Mi mente daba vueltas con demasiadas preguntas a la vez.
¿Fue un accidente? ¿Fue otra cosa? ¿Por qué una niñera caería de un balcón?
Y por primera vez, entendí por qué la voz de Draven antes había tenido una tensión que no podía nombrar.
Esto no era solo sobre proteger a Xamira. Se trataba de peligro, uno real. Y alguien ya había muerto bajo este techo.
—En este punto —murmuré—, esto es… raro. Demasiado raro. Los adultos no simplemente caen de los balcones. Algo en esto no es normal.
Draven no discutió. Asintió, tensando la mandíbula.

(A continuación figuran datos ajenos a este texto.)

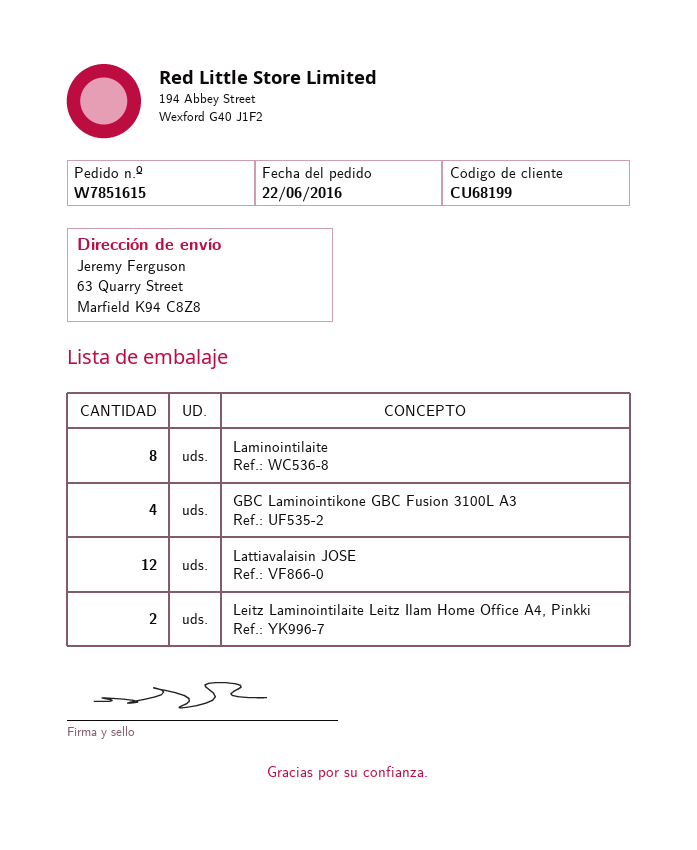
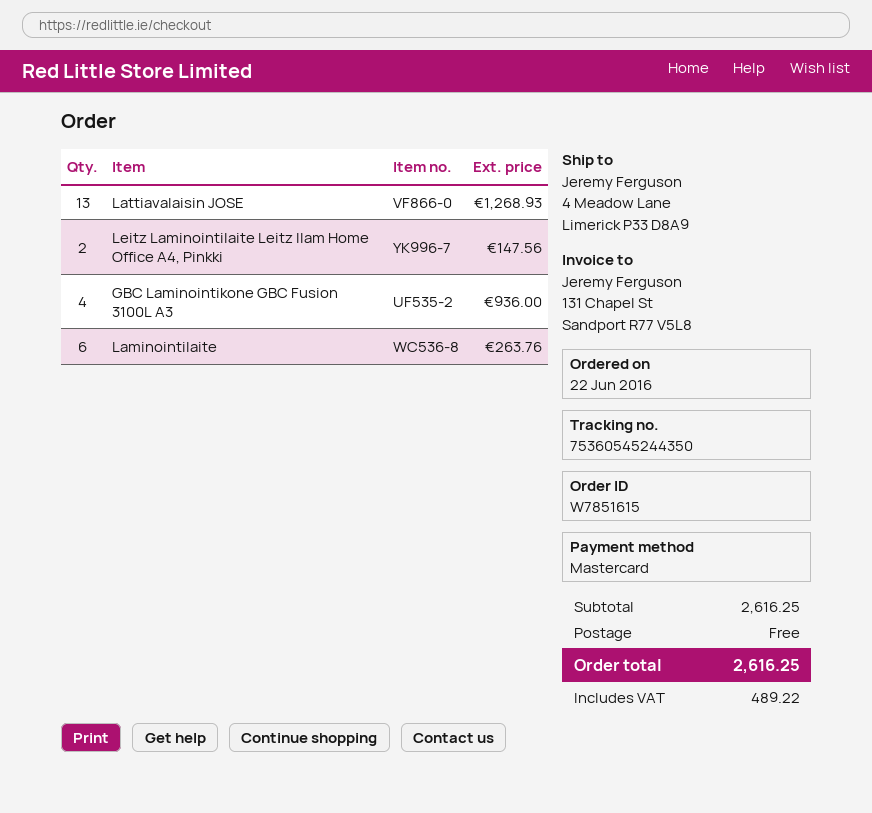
ship to: 63 Quarry Street, Marfield K94 C8Z8 -> 4 Meadow Lane, Limerick P33 D8A9
Laminointilaite: 8 -> 6
Lattiavalaisin JOSE: 12 -> 13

—Ese fue mi pensamiento también. —Cruzó los brazos sobre su pecho—. Según la autopsia que verifiqué personalmente, ella no gritó, ni una sola vez. Y no había señales de restricción física, ni moretones, nada que indicara que se defendió.
Un escalofrío recorrió mi columna.
Miré fijamente a Draven, tratando de procesar todo a la vez.
Una mujer adulta cayendo de un balcón sin marcas de trauma, sin lucha, sin un grito… No tenía sentido.
—Así que… esto encaja con un suicidio —susurré.
—Excepto que no lo es. —Su voz se endureció—. Las únicas en esa habitación eran ella y Xamira.
Se me cortó la respiración. “Xamira.”
—¿Ella… vio lo que pasó? —pregunté, con el corazón retorciéndose.
Draven negó con la cabeza. —Me dijo que su niñera estaba en el balcón cuando ella fue al baño. Luego, cuando salió, su niñera había desaparecido. No vio ni escuchó nada, ni siquiera la caída.
Un nudo se formó en mi estómago. —Así que alguien más podría haber entrado en la habitación mientras ella no estaba —dije.
—Yo también pensé eso —respondió Draven—. Pero de nuevo, no hubo grito. Si alguien la atacó, habría pedido ayuda, incluso Xamira podría haberlo oído. Recuerda, los Humanos gritan incluso por instinto. Pero ella no lo hizo.
Fruncí el ceño profundamente. A menos que…
—Excepto —dije lentamente, formándose la idea como niebla—, que vio o experimentó algo tan aterrador que incluso si resbaló, incluso mientras caía a su muerte… no pudo emitir sonido alguno.